Development and analysis of recombinant fluorescent probes for use in live cell imaging of filamentous fungi
MetadataShow full item record
The molecular cloning and subsequent engineering of the green fluorescent protein (GFP) of the jellyfish Aequoria victoria allowed a novel approach to the investigation of cell signalling. GFP and its mutants can now not only be used to target specific organelles in living cells but also function as a basis for a variety of sensors for biologically important ions and molecular interactions. GFP-based Ca2+- sensors have been successfully used for studies in mammalian and plant cells. In filamentous fungi, however, they have not yet been reported to work. Since only little is known about calcium signalling in filamentous fungi, this project aimed to improve existing GFP-based Ca2+- sensors by exchanging the original fluorophores for improved versions and expressing those in the filamentous fungus Aspergillus niger. During this project, the donor and acceptor fluorophores of 3 existing Ca2+-FRETprobes based on cameleons and troponin C-sensors, have been changed, 2 novel positive FRET controls have been designed and these , as well as donor and acceptor fluorophores alone, have been expressed in the filamentous fungus Aspergillus niger. The probes were assessed using different imaging techniques, such as conventional confocal laser scanning microscopy (CLSM), fluorescence lifetime imaging microscopy (FLIM) and spectral imaging using a Leica TSC SP5 confocal and IRIS, a novel spectral imaging device designed at Heriot Watt University. Problems were encountered that prevented FRET analysis using CLSM and IRIS. These were due mainly to the difference in expression level of the constructs and the distribution of the emission bandpasses of the IRIS system.
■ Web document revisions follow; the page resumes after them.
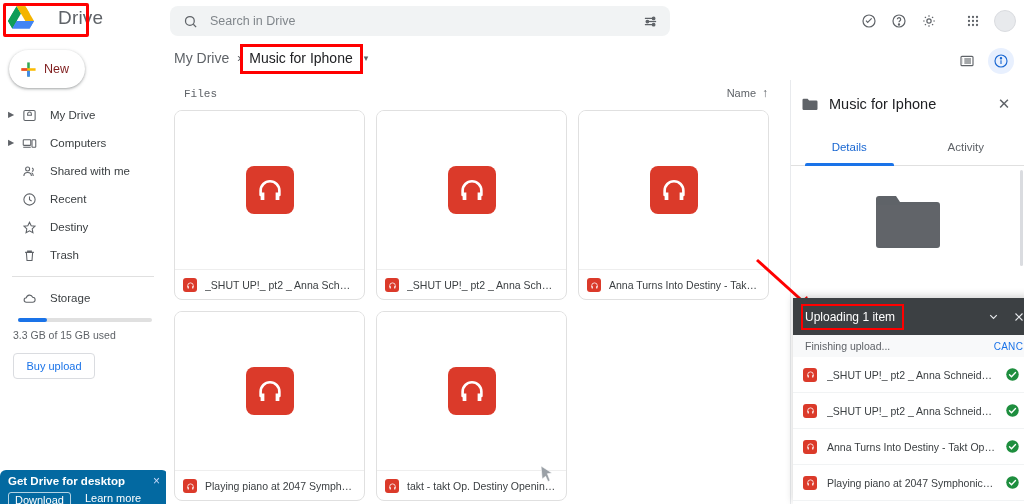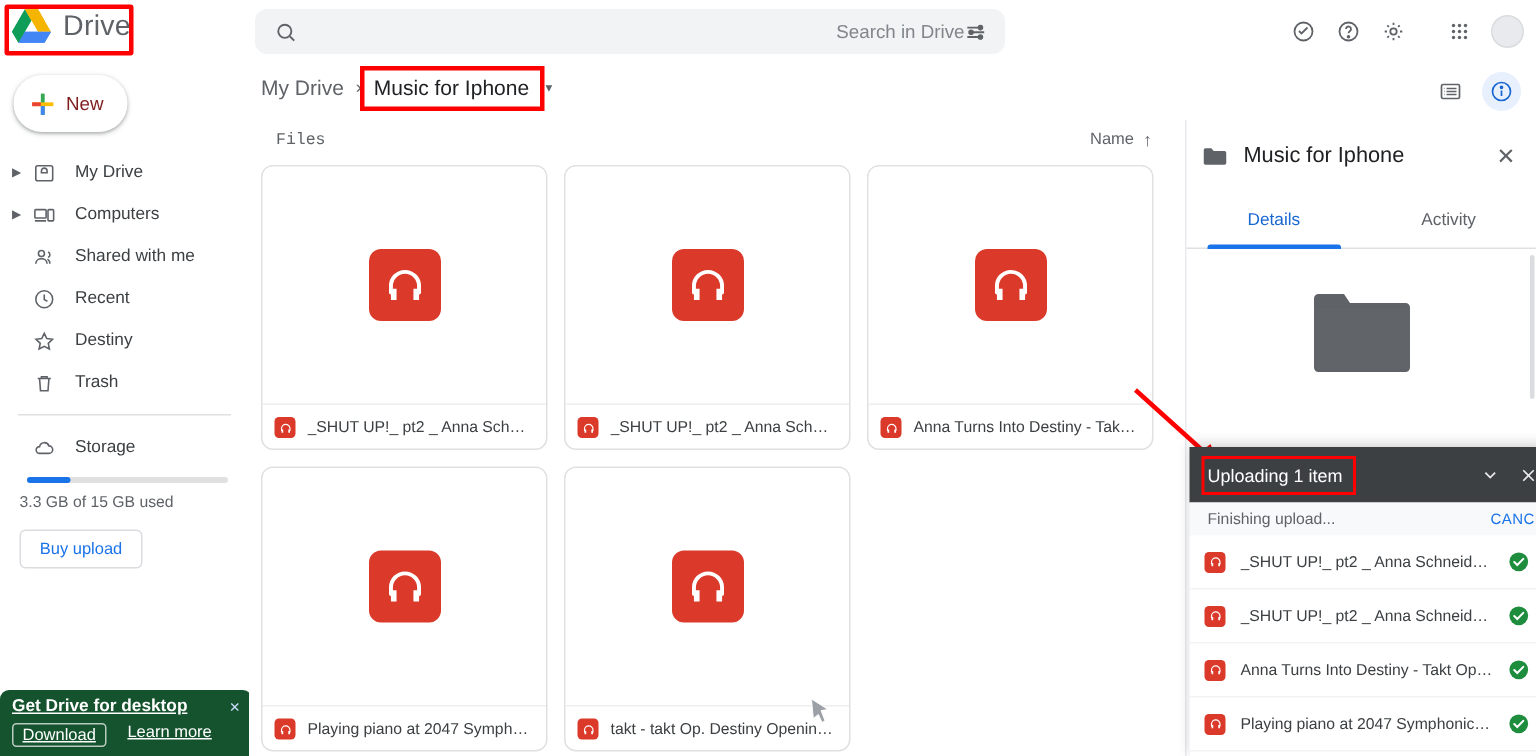--- a/index.html
+++ b/index.html
@@ -13,7 +13,7 @@
 
   
   .topbar { position: absolute; left: 0; top: 0; width: 1024px; height: 41px; background: #fff; }
-  .drive-brand { position: absolute; left: 8px; top: 6px; display: flex; align-items: center; gap: 8px; }
+  .drive-brand { position: absolute; left: 8px; top: 6px; display: flex; align-items: center; gap: 24px; }
   .drive-logo { width: 26px; height: 23px; }
   .drive-word { font-size: 19px; color: #5f6368; letter-spacing: .2px; }
   .brand-hl {

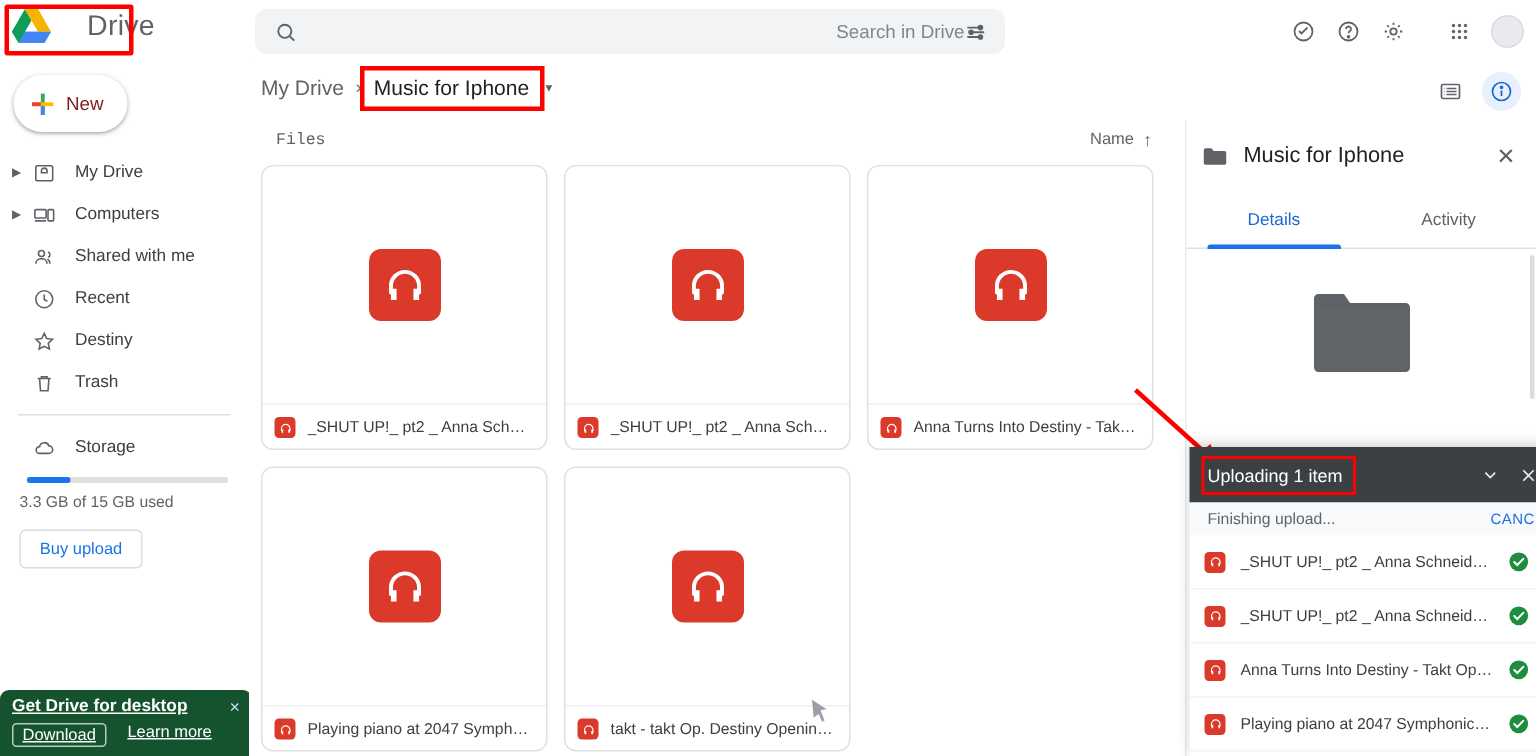--- a/index.html
+++ b/index.html
@@ -29,7 +29,6 @@
     flex: 1; border: 0; background: transparent; outline: none;
     font-family: "Liberation Sans", sans-serif; font-size: 12.5px; color: #3c4043;
     margin-left: 12px;
-    text-align: right;
   }
   .search-input::placeholder { color: #80868b; }
   .tune-icon { margin-right: 12px; width: 15px; height: 15px; color: #5f6368; flex: none; }

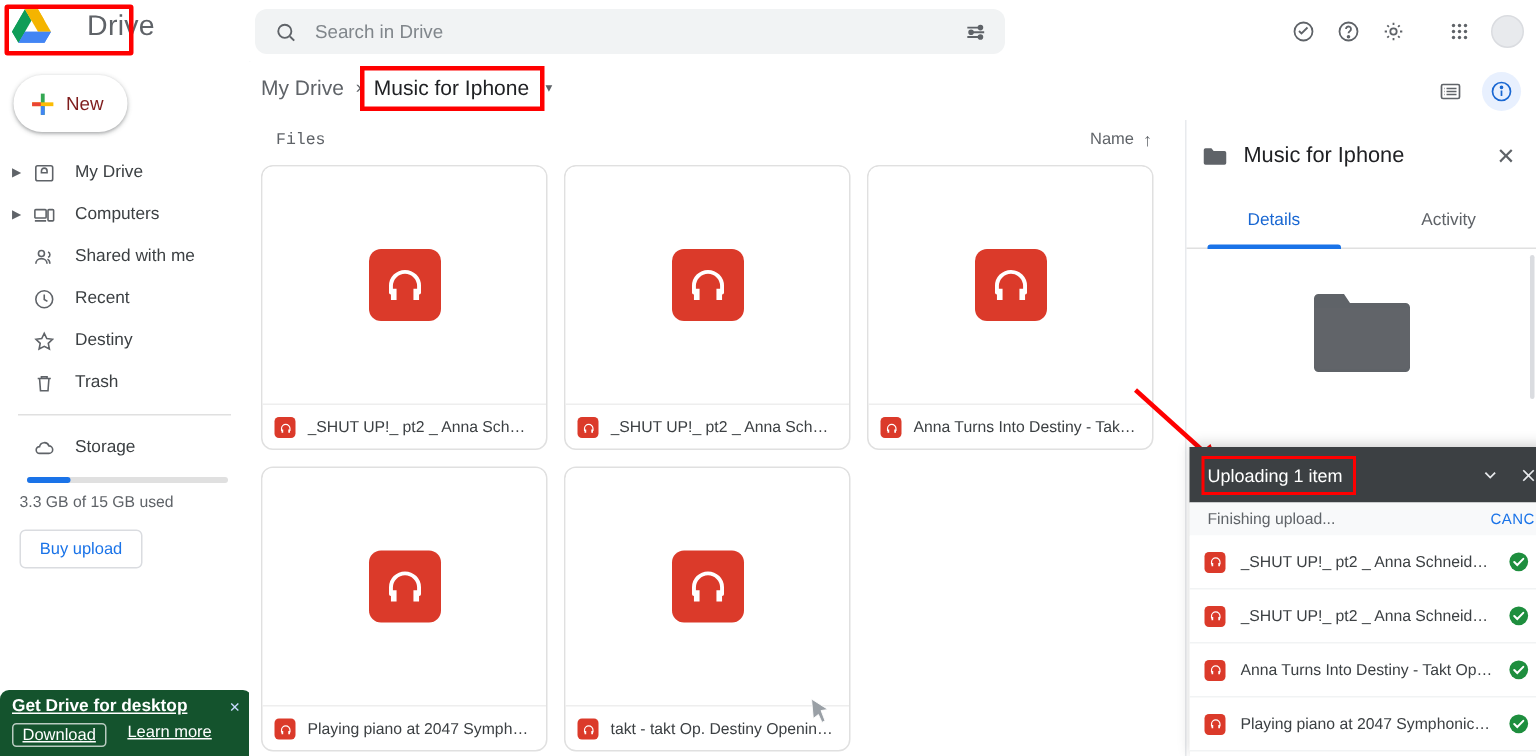--- a/index.html
+++ b/index.html
@@ -72,8 +72,8 @@
     font-family: "Liberation Sans", sans-serif;
   }
   .promo {
-    position: absolute; left: 0; bottom: 0; width: 168px; height: 44px;
-    background: #14532d; border-radius: 6px 6px 0 0; color: #fff; padding: 5px 8px; text-decoration: underline;
+    position: absolute; left: 0; bottom: 0; width: 168px; height: 34px;
+    background: #0369a1; border-radius: 6px 6px 0 0; color: #fff; padding: 5px 8px;
   }
   .promo-title { font-size: 11.5px; font-weight: bold; }
   .promo-actions { display: flex; gap: 14px; margin-top: 5px; }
Analysis of the spectral data obtained on the Leica confocal system and analysis of the FLIM results, however, revealed significant differences between the donor only and the positive FRET controls. Spectra of the positive FRET controls and the Ca2+-sensitive probes showed emission peaks of both the donor and the acceptor fluorophores upon excitation of the donor fluorophore alone while analysis of the FLIM results revealed an additional decay component in the positive FRET controls. Both results are very strong indicators that we can detect FRET in living hyphae of Aspergillus niger transformed with the probes designed during this project.